When I woke up in hospital, my hand instantly went to my stomach and I knew that there was nothing in there. Where was my baby? I didn’t know if she was dead or alive. Everything hurt. There was not a part of my body from my head to my toes that wasn’t screaming in pain but my heart. My heart screamed the loudest. I was trying to get out of bed as one of the nurses came in; she tried to calm me down and keep me in bed. She was trying to tell me about my injuries. Later I discovered I had a concussion, fractured cheek bone, fractured arm and cuts and bruises but all I cared about in that moment was my daughter. She called another nurse in and they closed the door. One nurse sat on the bed beside me while the other pulled up a chair in front of me. I knew, I knew it wasn’t good news. They told me she had been born with severe brain damage as a direct result of the beating and the subsequent fall. She wasn’t breathing on her own, her heart wasn’t beating by itself and they didn’t hold out much hope of her living through the next 24 hours.
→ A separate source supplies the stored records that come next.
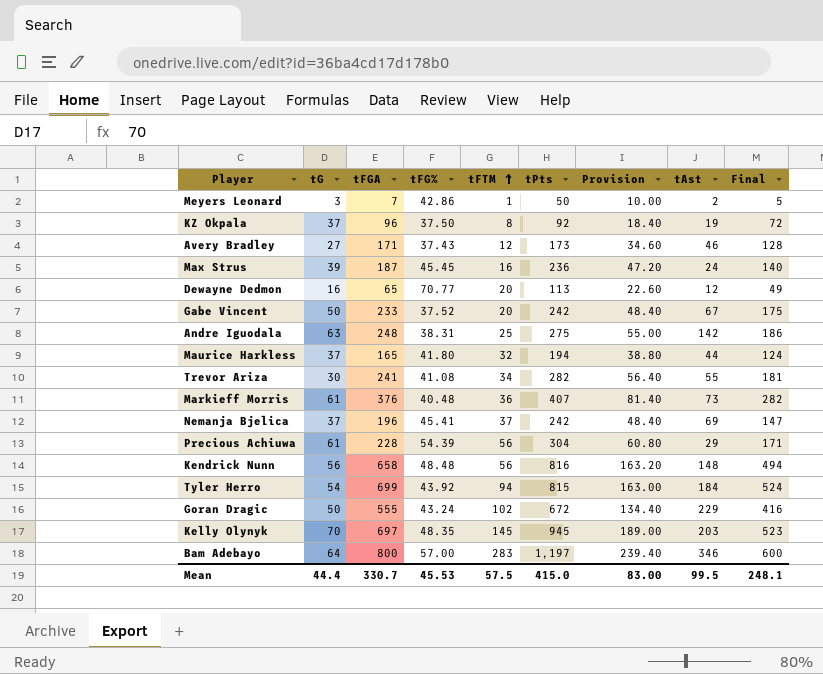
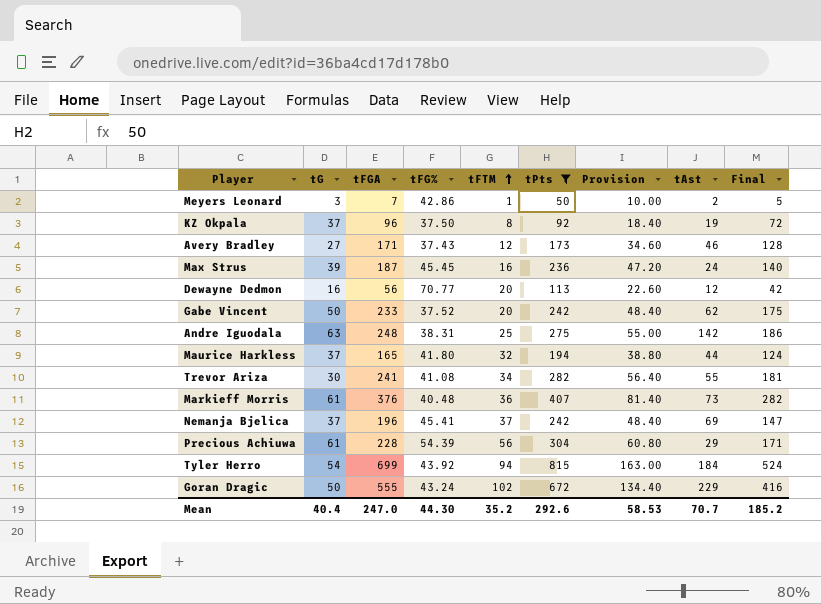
filter: none -> tPts <= 815
Dewayne Dedmon | tFGA: 65 -> 56
Dewayne Dedmon | Final: 49 -> 42
Gabe Vincent | tAst: 67 -> 62
Mean | tG: 44.4 -> 40.4
Mean | tFGA: 330.7 -> 247.0
Mean | tFG%: 45.53 -> 44.30
Mean | tFTM: 57.5 -> 35.2
Mean | tPts: 415.0 -> 292.6
Mean | Provision: 83.00 -> 58.53
Mean | tAst: 99.5 -> 70.7
Mean | Final: 248.1 -> 185.2

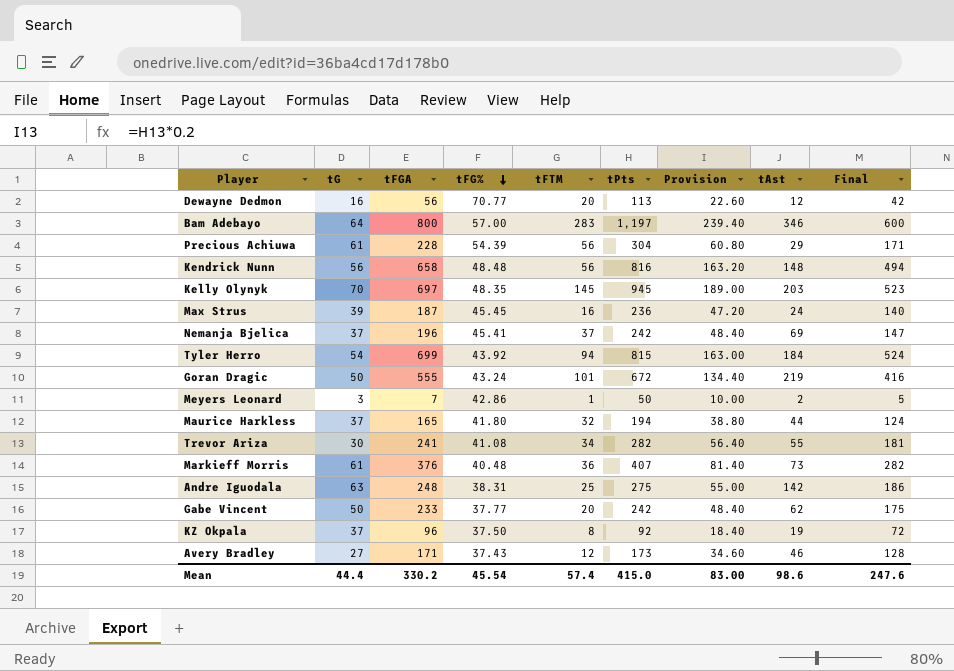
filter: tPts <= 815 -> none
row order: tFTM ascending -> tFG% descending
Goran Dragic | tFTM: 102 -> 101
Goran Dragic | tAst: 229 -> 219
Gabe Vincent | tFG%: 37.52 -> 37.77
Mean | tG: 40.4 -> 44.4
Mean | tFGA: 247.0 -> 330.2
Mean | tFG%: 44.30 -> 45.54
Mean | tFTM: 35.2 -> 57.4
Mean | tPts: 292.6 -> 415.0
Mean | Provision: 58.53 -> 83.00
Mean | tAst: 70.7 -> 98.6
Mean | Final: 185.2 -> 247.6

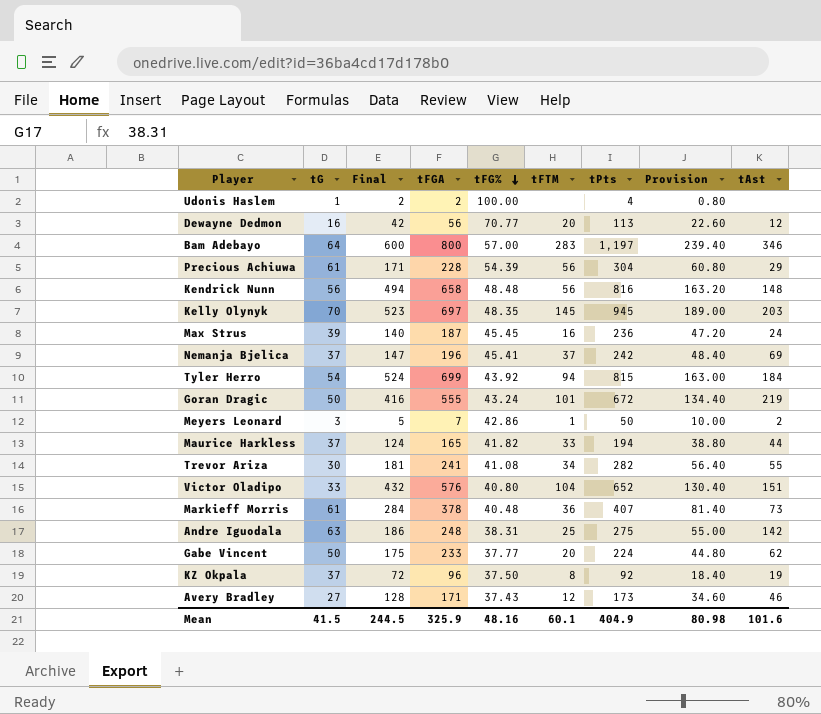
column Final | position: 9 -> 3
row Udonis Haslem: none -> 1 | 2 | 2 | 100.00 | none | 4 | 0.80 | none
Maurice Harkless | tFG%: 41.80 -> 41.82
Maurice Harkless | tFTM: 32 -> 33
row Victor Oladipo: none -> 33 | 432 | 576 | 40.80 | 104 | 652 | 130.40 | 151
Markieff Morris | Final: 282 -> 284
Markieff Morris | tFGA: 376 -> 378
Gabe Vincent | tPts: 242 -> 224
Gabe Vincent | Provision: 48.40 -> 44.80
Mean | tG: 44.4 -> 41.5
Mean | Final: 247.6 -> 244.5
Mean | tFGA: 330.2 -> 325.9
Mean | tFG%: 45.54 -> 48.16
Mean | tFTM: 57.4 -> 60.1
Mean | tPts: 415.0 -> 404.9
Mean | Provision: 83.00 -> 80.98
Mean | tAst: 98.6 -> 101.6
At this point she had already been fighting for almost 14 hours. I wondered if she knew. I wondered if she knew that those 14 hours I had not been with her?
They took me to her. Nothing could have prepared me for that moment, a moment that haunts my dreams to this day. I won’t share that moment as it is too distressing both to hear and to share. They told me to talk to her, to sing to her, to read to her, anything to let her know I was there. I could put my hand through the small door in the incubator and touch her but I couldn’t hold her.
The next few days are still a blur and I don’t remember every detail. The only time I left her side was to go to the bathroom, to brush my teeth and to go get coffee. I didn’t shower for days. I was taken back to my room occasionally so that the doctor could check me over and tend to my injuries but for the most part they left me alone with my daughter.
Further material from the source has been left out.